=== Records for this task ===
· · · · · · ·

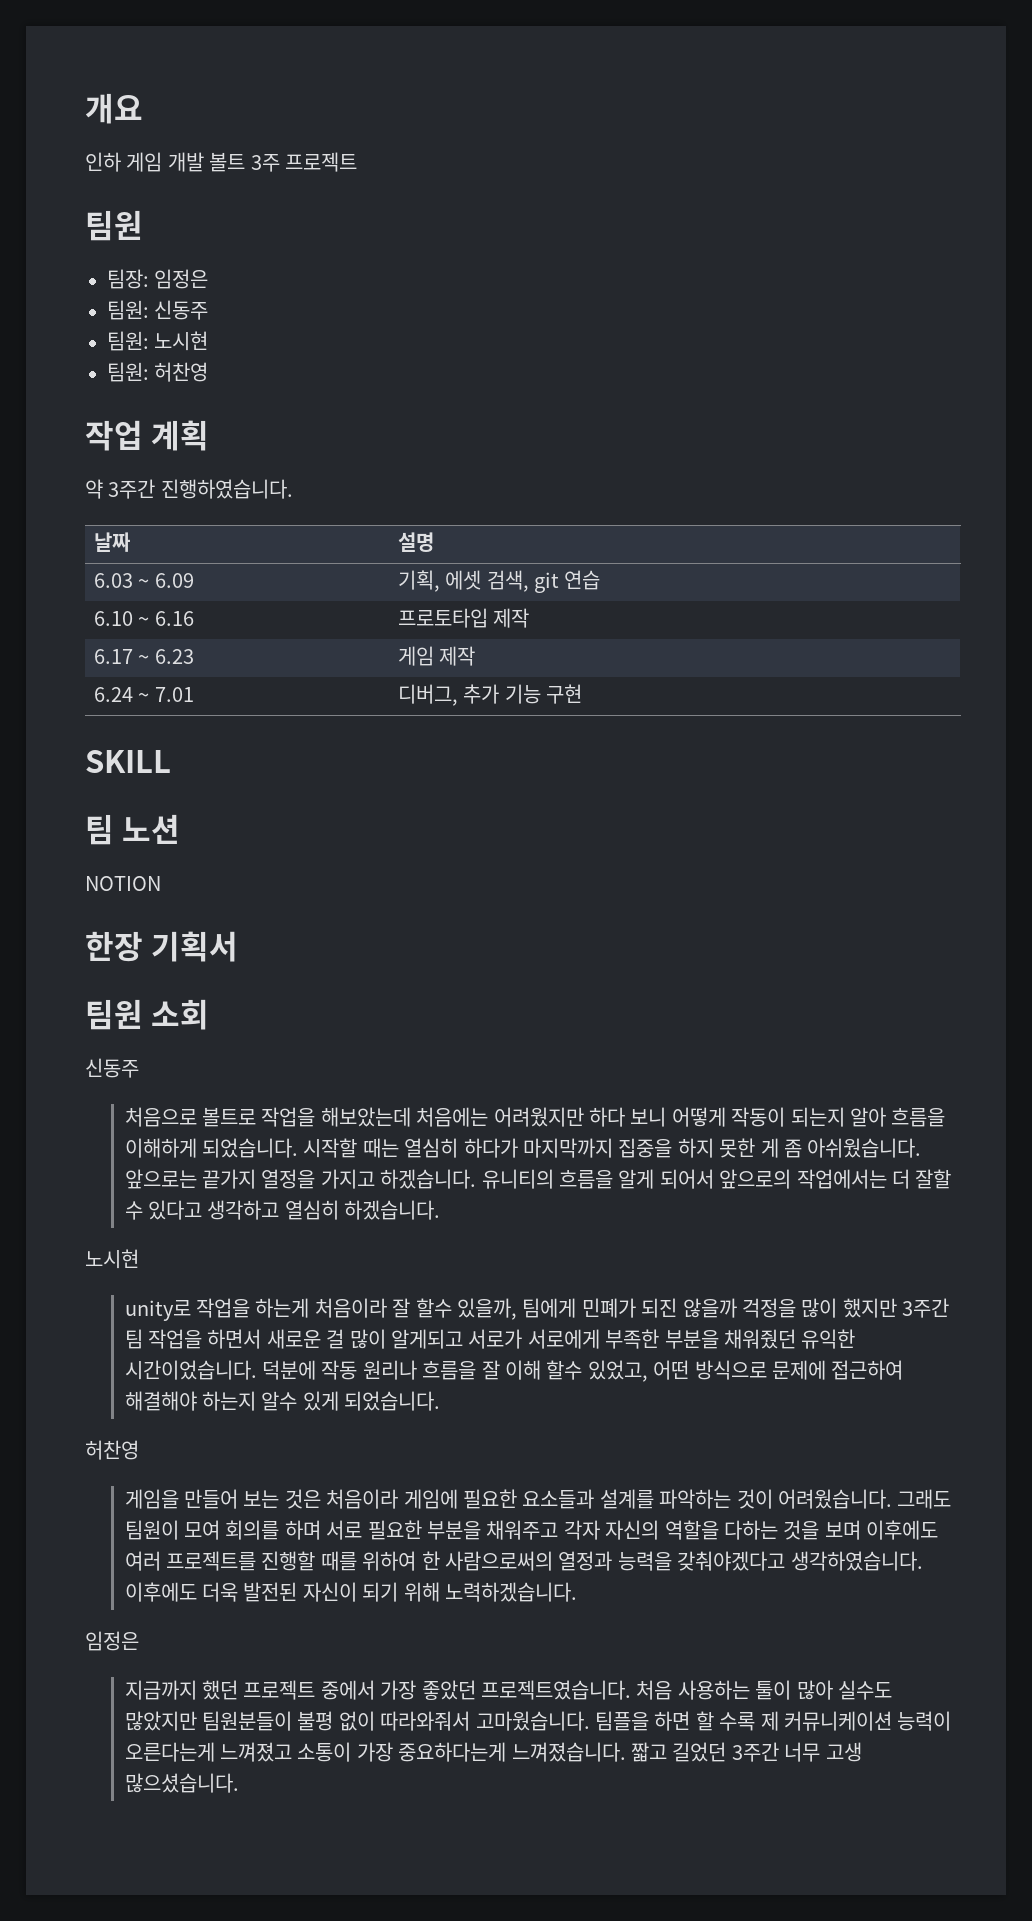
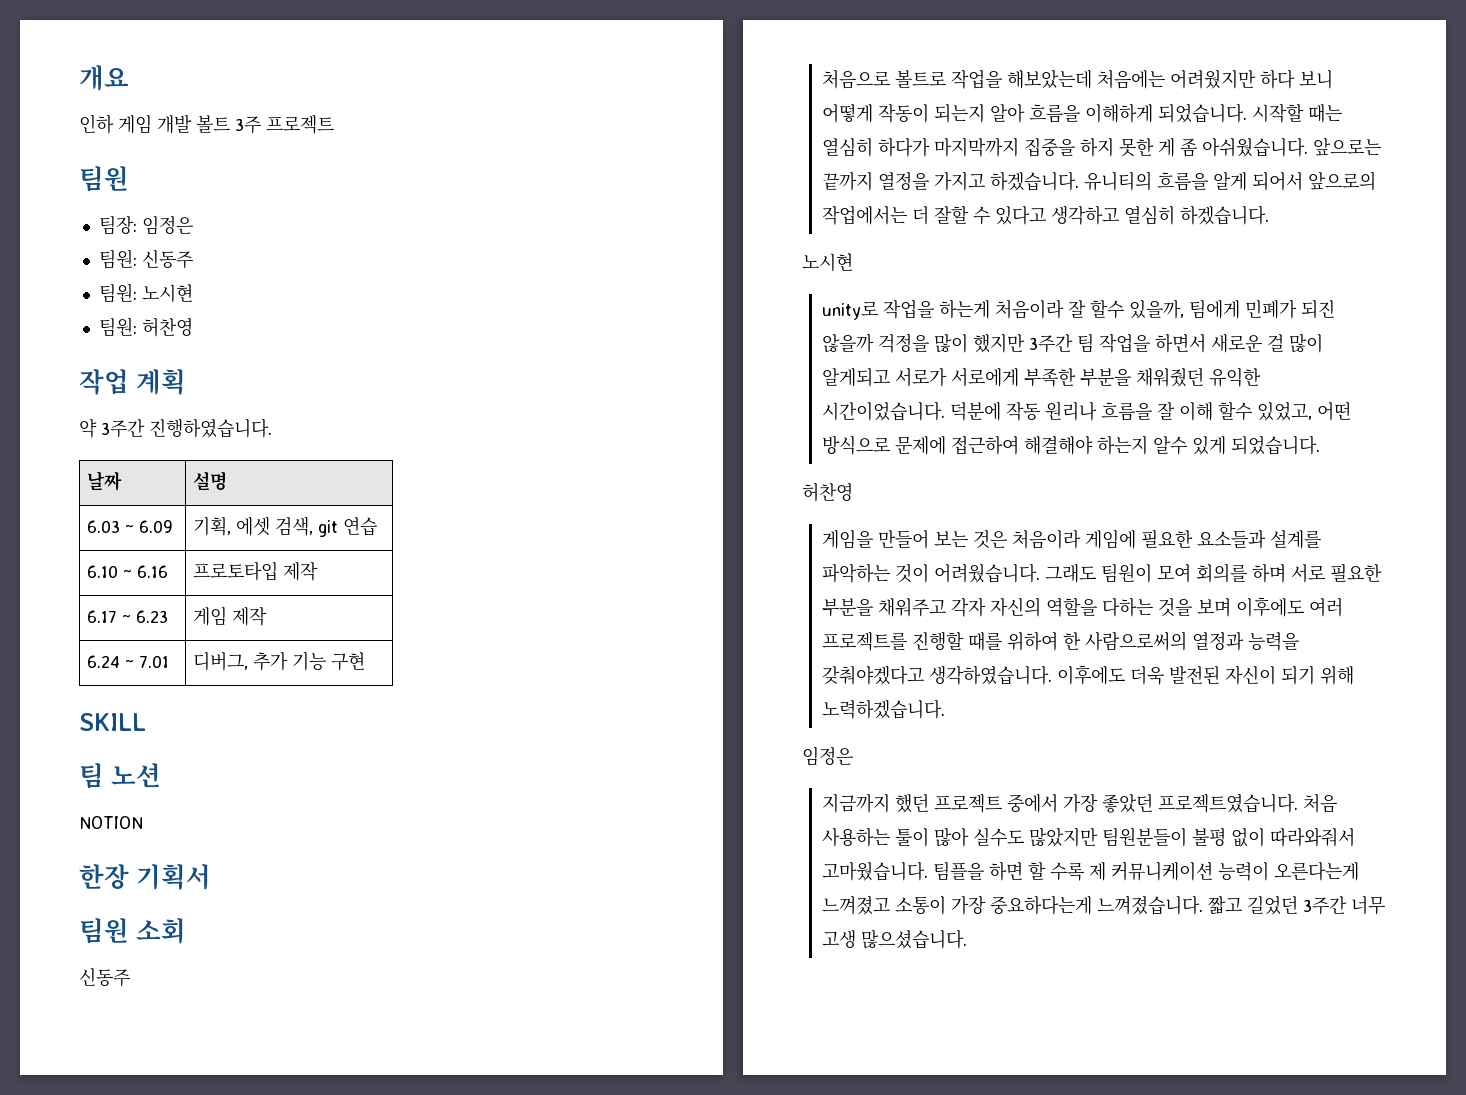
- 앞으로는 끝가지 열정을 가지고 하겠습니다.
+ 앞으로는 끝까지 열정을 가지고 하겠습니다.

· · · · · · ·

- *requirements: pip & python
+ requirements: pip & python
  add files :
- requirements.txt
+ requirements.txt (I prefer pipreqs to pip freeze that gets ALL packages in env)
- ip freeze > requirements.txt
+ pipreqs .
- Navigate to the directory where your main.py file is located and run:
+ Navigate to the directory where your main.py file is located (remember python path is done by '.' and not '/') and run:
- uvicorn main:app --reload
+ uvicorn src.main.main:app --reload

· · · · · · ·

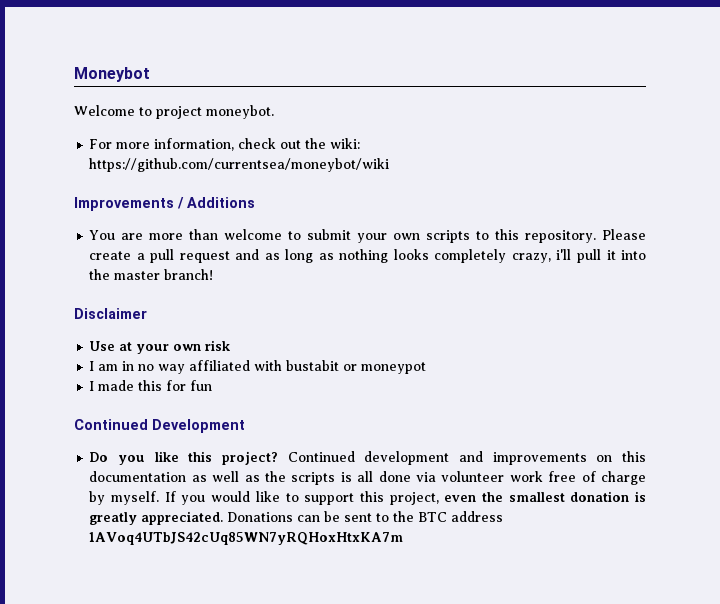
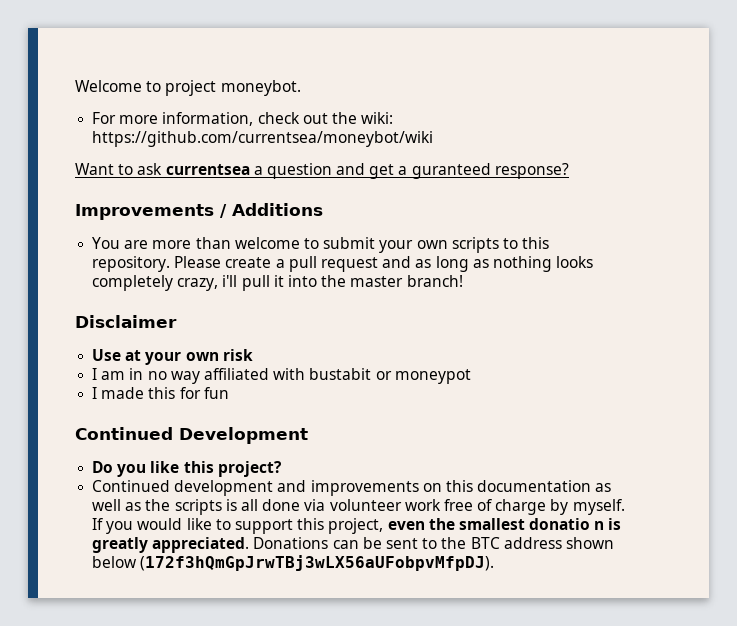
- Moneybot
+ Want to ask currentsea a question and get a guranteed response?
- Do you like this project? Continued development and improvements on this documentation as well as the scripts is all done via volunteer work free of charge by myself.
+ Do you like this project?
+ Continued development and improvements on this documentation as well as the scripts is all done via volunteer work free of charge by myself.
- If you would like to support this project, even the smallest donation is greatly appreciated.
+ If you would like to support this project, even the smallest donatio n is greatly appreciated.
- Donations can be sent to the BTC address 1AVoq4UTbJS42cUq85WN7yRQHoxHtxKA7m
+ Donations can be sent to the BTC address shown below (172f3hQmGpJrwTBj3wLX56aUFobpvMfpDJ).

· · · · · · ·

Show every line above where "uvicorn" is found.

=== Result ===
- uvicorn main:app --reload
+ uvicorn src.main.main:app --reload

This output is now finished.